Pour son troisième long métrage, Maternité éternelle (1955), Tanaka Kinuyo s’inspire de la vie de la poétesse Fumiko Nakajo, décédée quelque mois auparavant d’un cancer du sein, à l’âge de 31 ans, quelques semaines après la publication de son recueil et d’un succès prometteur auprès de la critique littéraire.
À Hokkaido, dans le nord du Japon, Fumiko vit un mariage malheureux : son mari, courtier au chômage, la trompe sans vraiment se cacher. Le divorce est la seule issue mais la séparerait des ses deux enfants. Un club de poésie devient sa principale échappatoire : elle peut y lire ses poèmes et retrouver Taku Hori, le mari de son amie Kinuko, dont elle est secrètement éprise. La vie déjà peu reluisante de Fumiko prend une tournure plus tragique le jour où elle découvre qu’elle a un cancer du sein. Elle va plonger ses dernières forces dans la poésie.
En 1h50, Tanaka varie les intrigues et les ambiances. Les premières minutes nous promettent un drame conjugal en milieu pastoral : après une série de plans panoramiques sur une prairie calme au son d’un accordéon, le film nous plonge dans l’humble et malheureux foyer de Fumiko, jeune paysanne, mariée à un mari dont on comprend bien vite qu’il la trompe. Ce misérabilisme laisse bientôt place à une lueur d’espoir dans les scènes où Fumiko peut se rendre en ville à son club de poésie et côtoyer une société bourgeoise. Son mariage raté laisse vite place à une nouvelle intrigue : la participation de Fumiko à un concours de poésie. Son cancer du sein et sa mort irrémédiable changent encore le registre du film dont la seconde moitié se déroule à l’hôpital. Dans ce mouroir, Fumiko alterne les phases de désespoir et de morgue feinte lorsque son recueil de poésie suscite l’intérêt d’un journaliste de Tokyo.
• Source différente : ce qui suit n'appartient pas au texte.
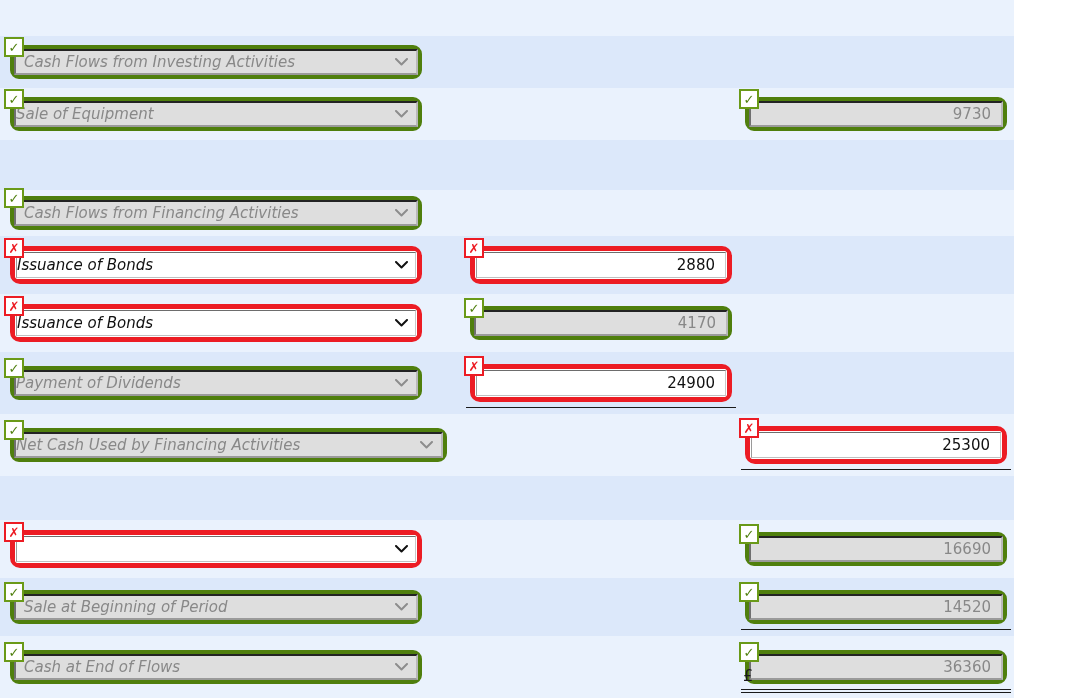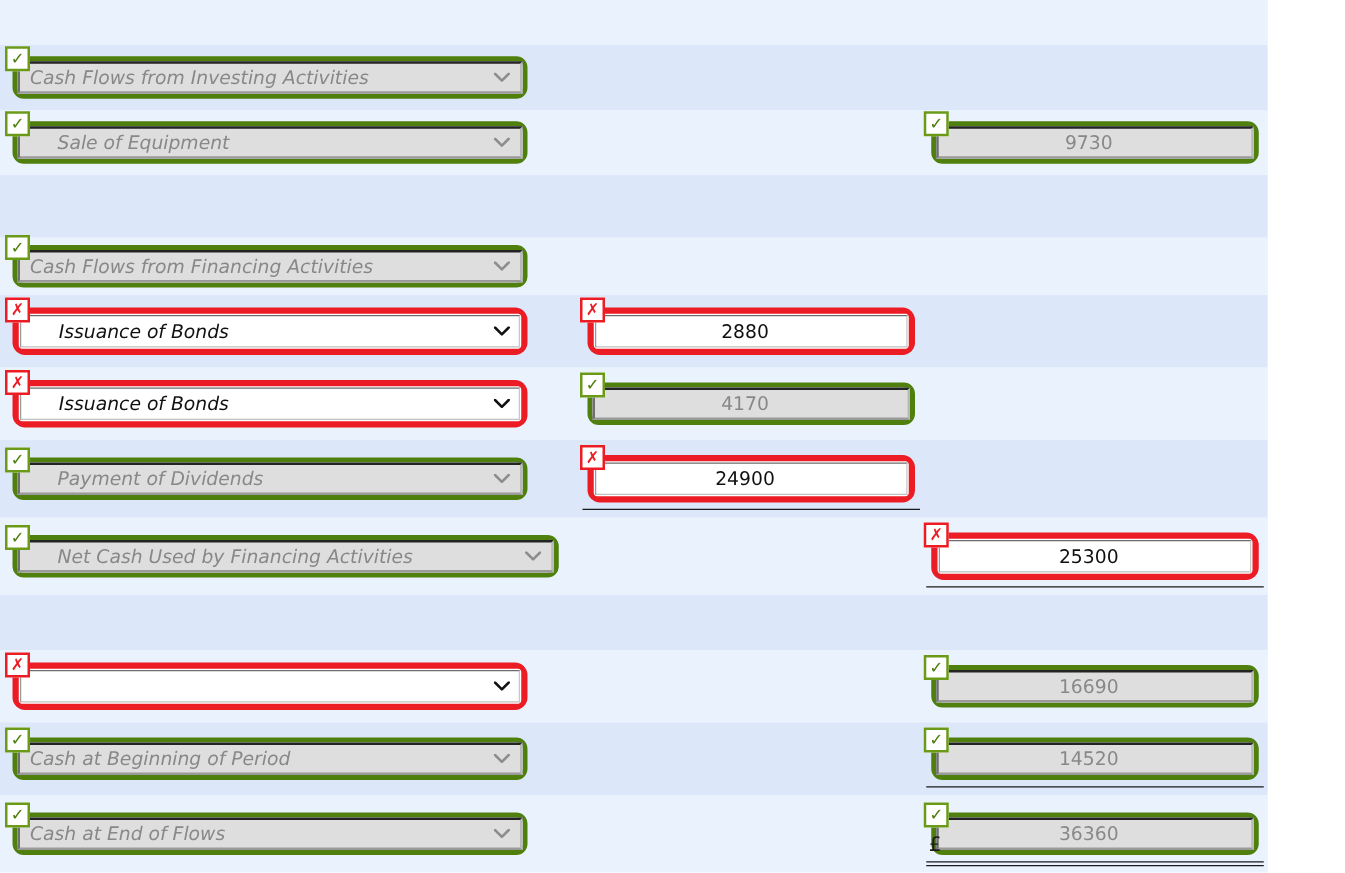--- a/index.html
+++ b/index.html
@@ -90,7 +90,7 @@
     overflow: hidden;
     font-style: italic;
   }
-  .sel.indent .txt { padding-left: 30px; }
+  .sel.indent .txt { }
   .sel.noindent .txt { padding-left: 8px; }
   .caret {
     position: absolute;

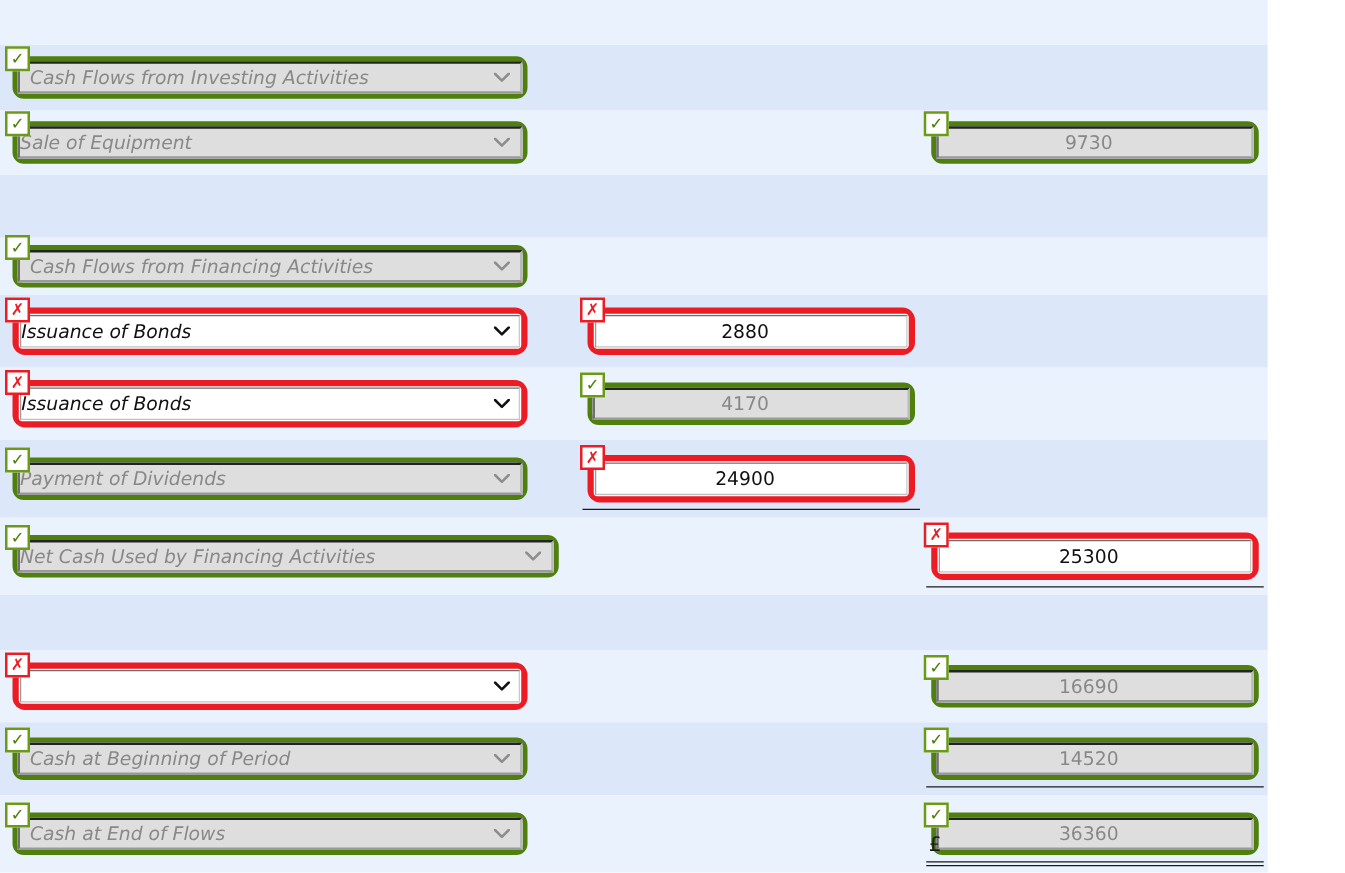--- a/index.html
+++ b/index.html
@@ -104,7 +104,7 @@
 
   
   .num .inner {
-    justify-content: center;
+    justify-content: flex-end;
     padding-right: 10px;
     font-size: 16px;
   }

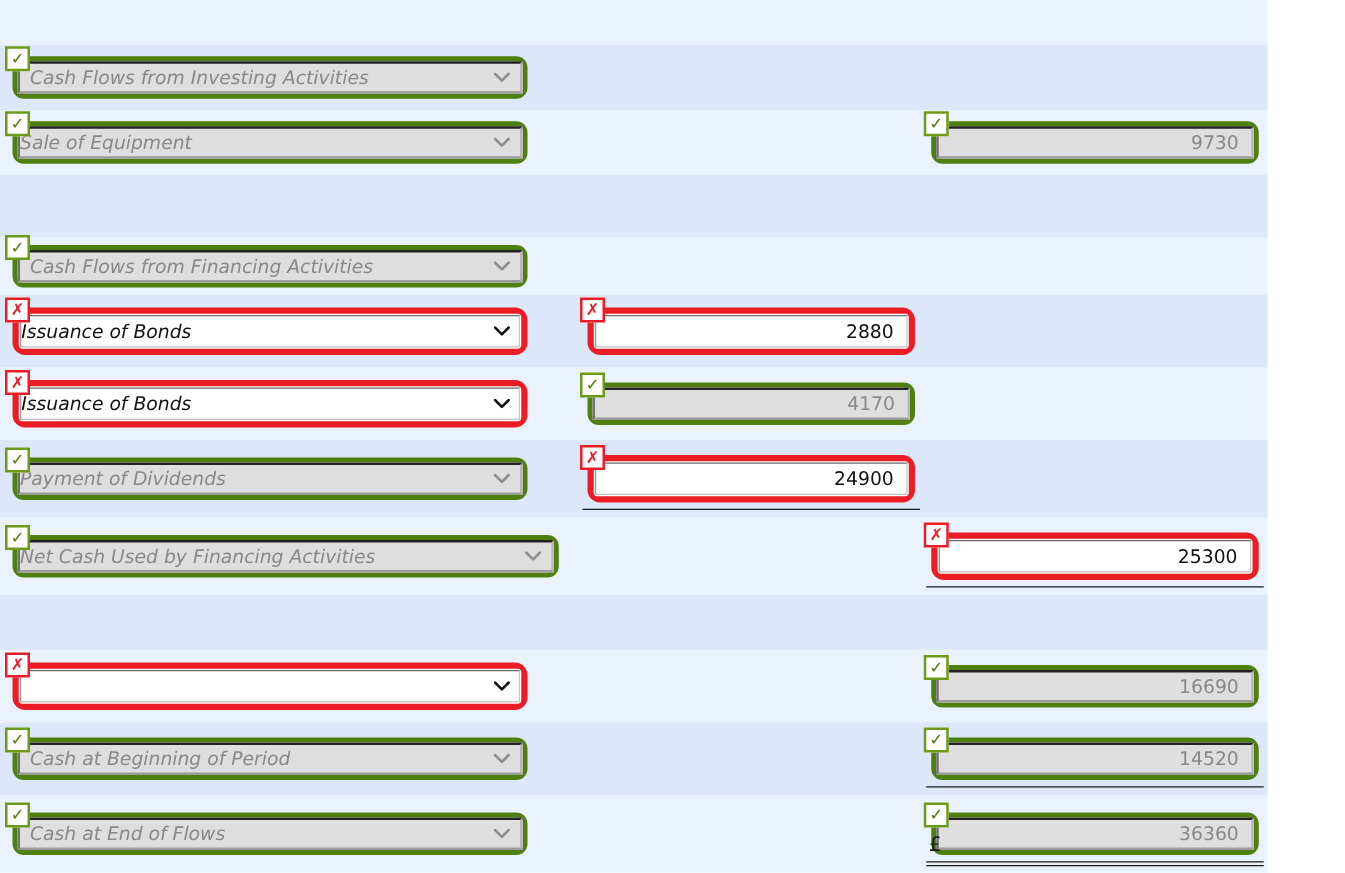--- a/index.html
+++ b/index.html
@@ -326,7 +326,7 @@
         <div class="ctl sel ok noindent">
           <span class="badge check">✓</span>
           <div class="inner">
-            <span class="txt">Cash at Beginning of Period</span>
+            <span class="txt">Sale at Beginning of Period</span>
           </div>
           <span class="caret">
             <svg width="13" height="8" viewBox="0 0 13 8">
Ses derniers jours seront paradoxalement plus paisibles avec l’acceptation de son dénouement fatal et une volonté de transcender la mort par l’écriture et un dernier amour impossible.
Maternité éternelle est un portrait de femme irrémédiablement perdue qui s’émancipe grâce à sa poésie. Dans les deux premiers films de Tanaka Kinuyo, l’écriture et la lecture étaient déjà une échappatoire. Dans Lettre d’amour (1953), des femmes d’après-guerre ayant connu la prostitution auprès de militaires américains avaient recours à des écrivains publics pour quémander de l’argent auprès des G.I. rentrés aux États-Unis. Dans La Lune s’est levée (1955), deux femmes plutôt bourgeoises accompagnaient la naissance de leur amour par des mots doux et des références poétiques, telles des héroïnes de romans du XIXè siècle : dans ce film, cet idéal amoureux digne des romans à l’eau de rose est plutôt heureux. Nous ne sommes pas chez Flaubert (Madame Bovary) ou Maupassant (Une Vie). Dans Maternité éternelle, l’idéal amoureux plutôt mièvre est présent mais vite délaissé car frappé par la mort et la maladie. L’écriture est donc ici un exutoire (conjurer le malheur), une émancipation (être une femme après une mastectomie) et une recherche d’éternité (à travers l’amour de ses enfants et sa dernière étreinte charnelle).
La dimension sociale est bien présente mais Tanaka n’en fait pas l’enjeu principal. Elle reste un sous-texte : une provinciale plutôt pauvre confrontée à une société bourgeoise (le club de poésie) et à un représentant de l’élite lettrée urbaine (le journaliste). Mais au-dessus de cela, il y a la maladie et le monde hospitalier : nulle classe socio-économique mise en avant parmi les infirmières et les docteurs. Seulement des blouses blanches et le verdict implacable : la mort. À ce titre, la scène dans laquelle Fumiko suit en pleine nuit la charrette qui conduit un cadavre à la morgue est glaçante. Fumiko se retrouve bloquée derrière une porte grillagée, au seuil de la mort prochaine. Une seule issue alors : chercher la lumière malgré tout.
Marc L’Helgoualc’h
Maternité éternelle de Tanaka Kinuyo. Japon. 1955. En salles le 16/02/2022.